-- PROBLEM DESCRIPTION --
Return copies of the lines below that mention "Bloom".

-- SOURCE INFORMATION --
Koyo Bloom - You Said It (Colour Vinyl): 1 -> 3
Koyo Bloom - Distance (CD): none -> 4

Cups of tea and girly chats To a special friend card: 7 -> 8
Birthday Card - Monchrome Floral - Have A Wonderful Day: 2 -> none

---

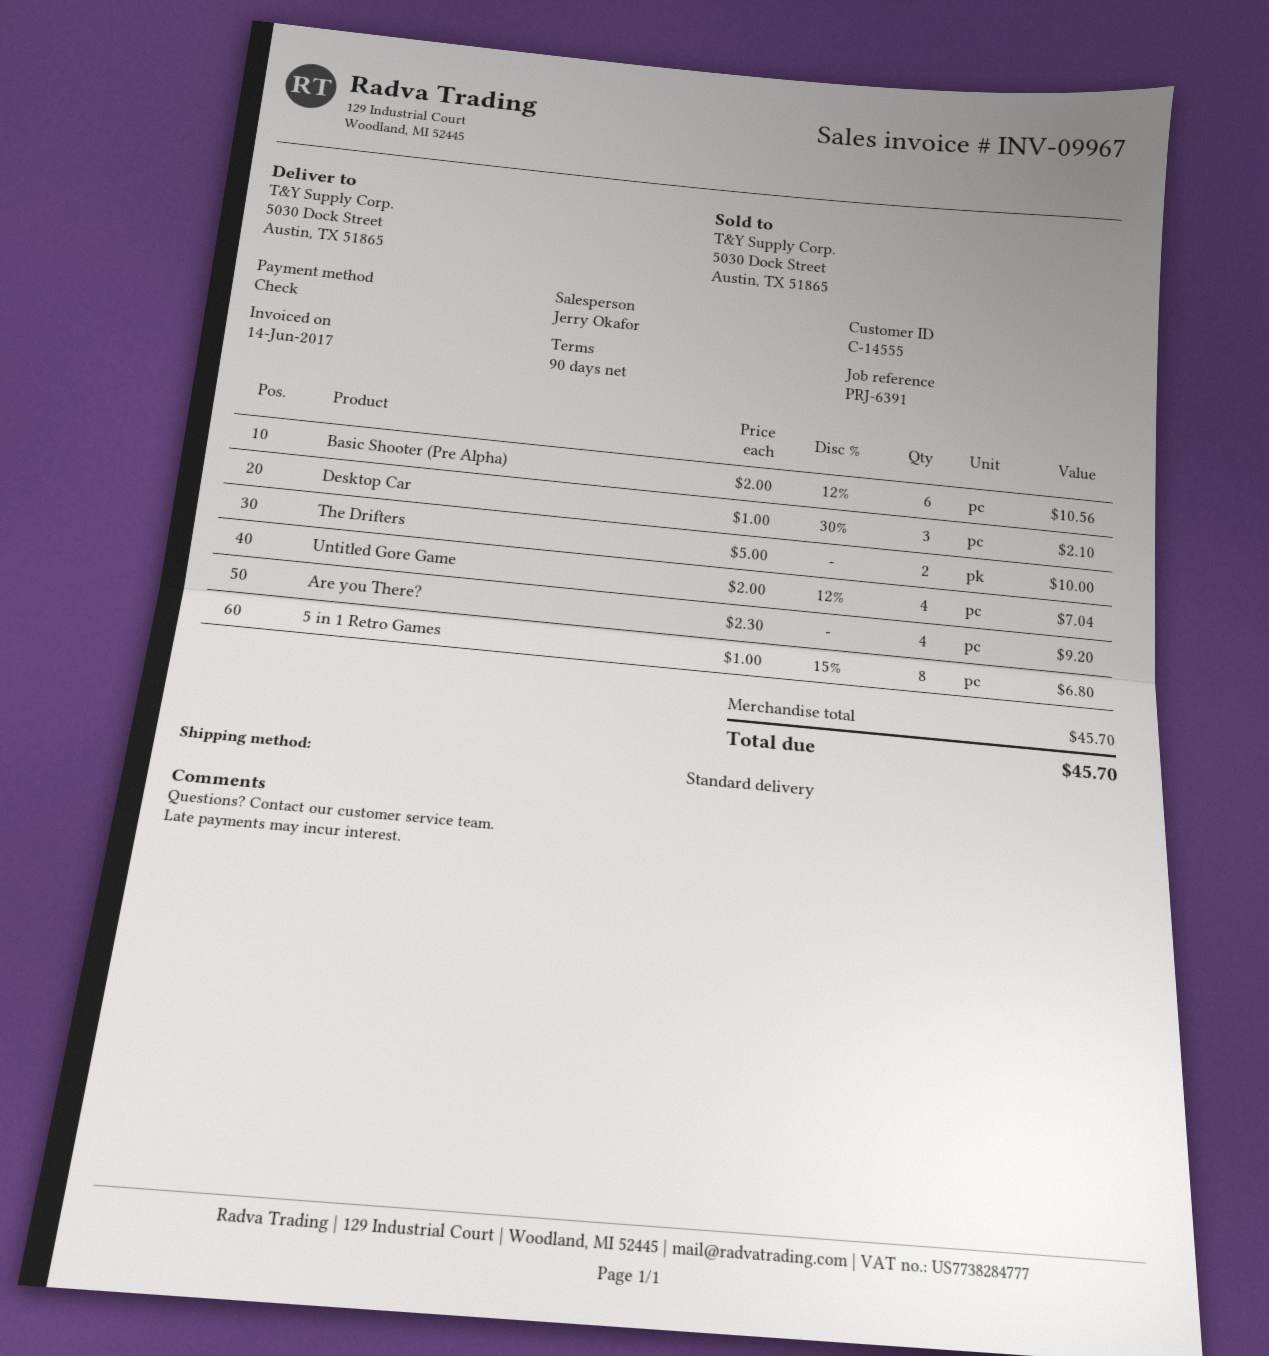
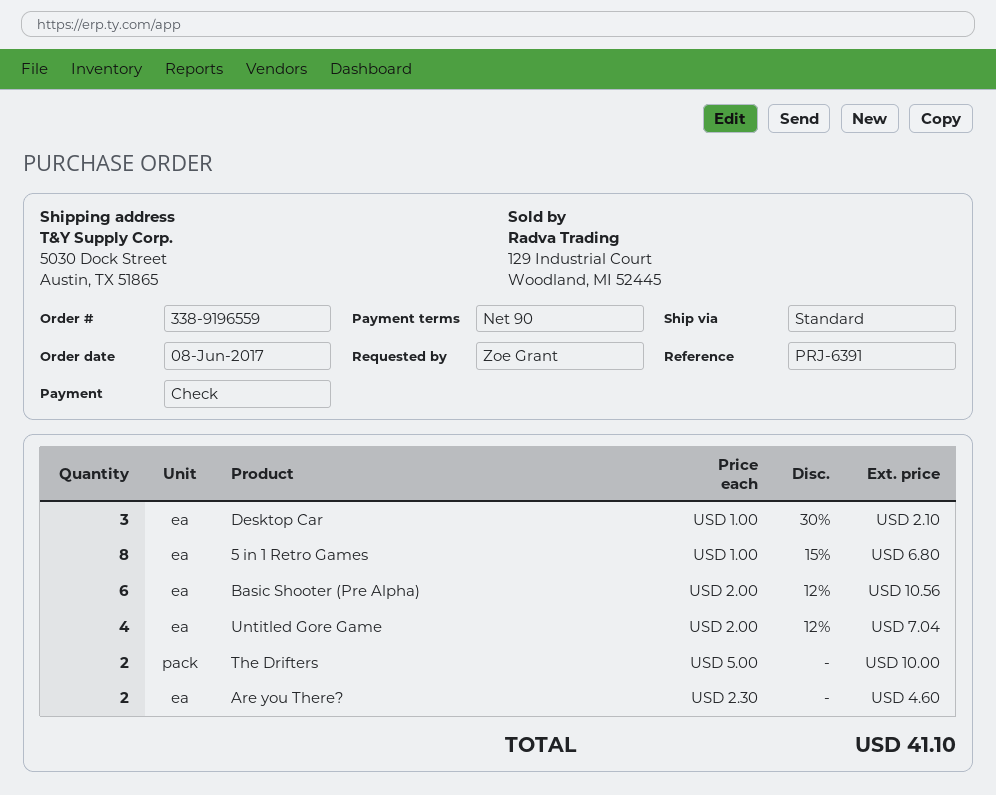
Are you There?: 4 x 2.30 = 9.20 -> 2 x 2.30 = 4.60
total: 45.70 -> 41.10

...

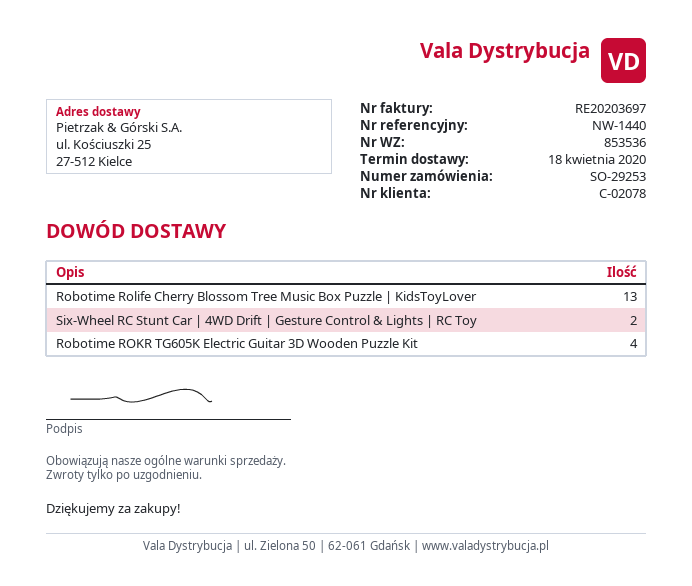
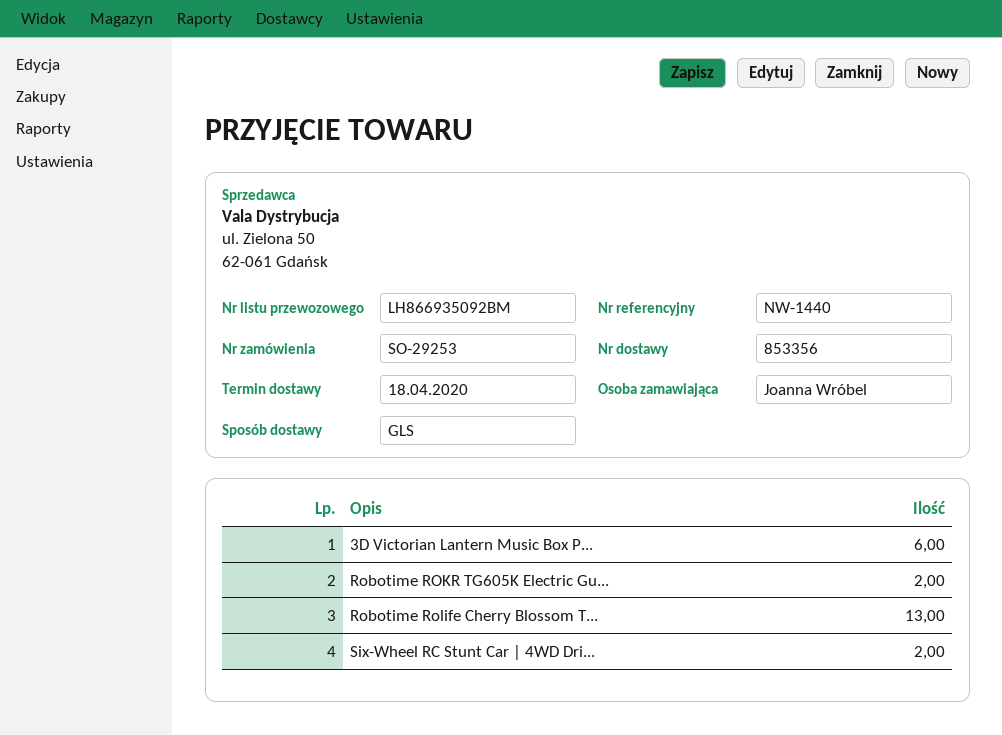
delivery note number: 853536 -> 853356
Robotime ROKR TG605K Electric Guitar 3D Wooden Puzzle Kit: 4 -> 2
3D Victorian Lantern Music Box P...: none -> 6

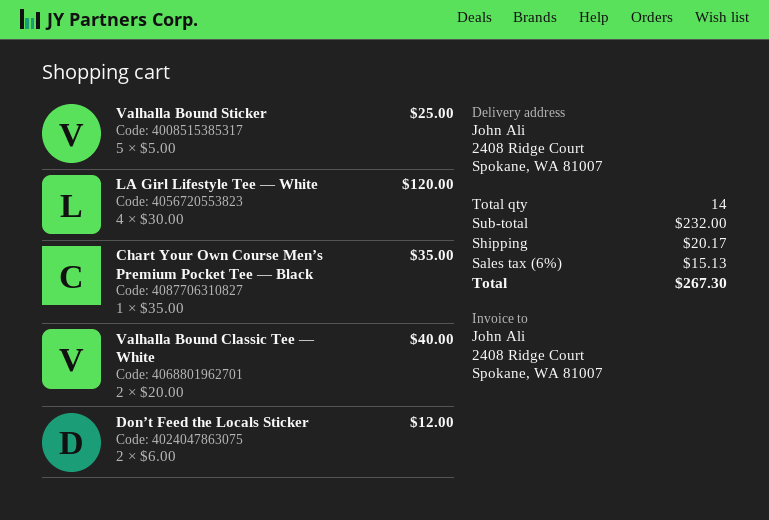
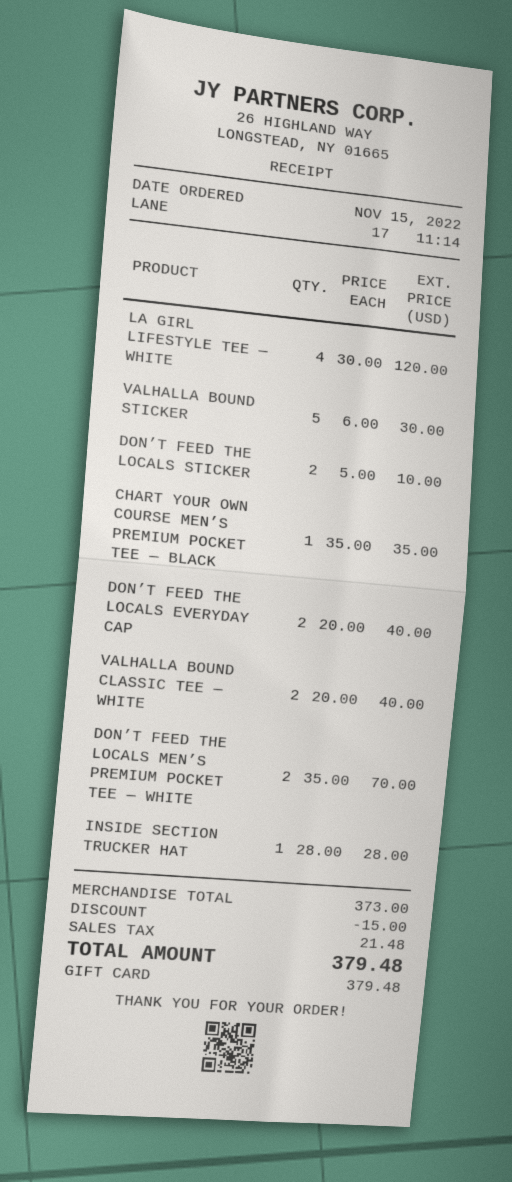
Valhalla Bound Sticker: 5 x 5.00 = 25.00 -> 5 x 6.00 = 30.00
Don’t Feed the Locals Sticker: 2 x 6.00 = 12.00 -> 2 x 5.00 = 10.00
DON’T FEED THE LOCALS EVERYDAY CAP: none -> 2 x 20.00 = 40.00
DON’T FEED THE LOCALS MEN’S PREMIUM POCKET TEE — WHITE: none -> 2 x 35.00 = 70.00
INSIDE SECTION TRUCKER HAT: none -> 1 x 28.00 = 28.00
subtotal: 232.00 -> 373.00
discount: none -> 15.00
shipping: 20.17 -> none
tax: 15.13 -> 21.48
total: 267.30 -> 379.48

-- TASK RESULT --
Koyo Bloom - You Said It (Colour Vinyl): 1 -> 3
Koyo Bloom - Distance (CD): none -> 4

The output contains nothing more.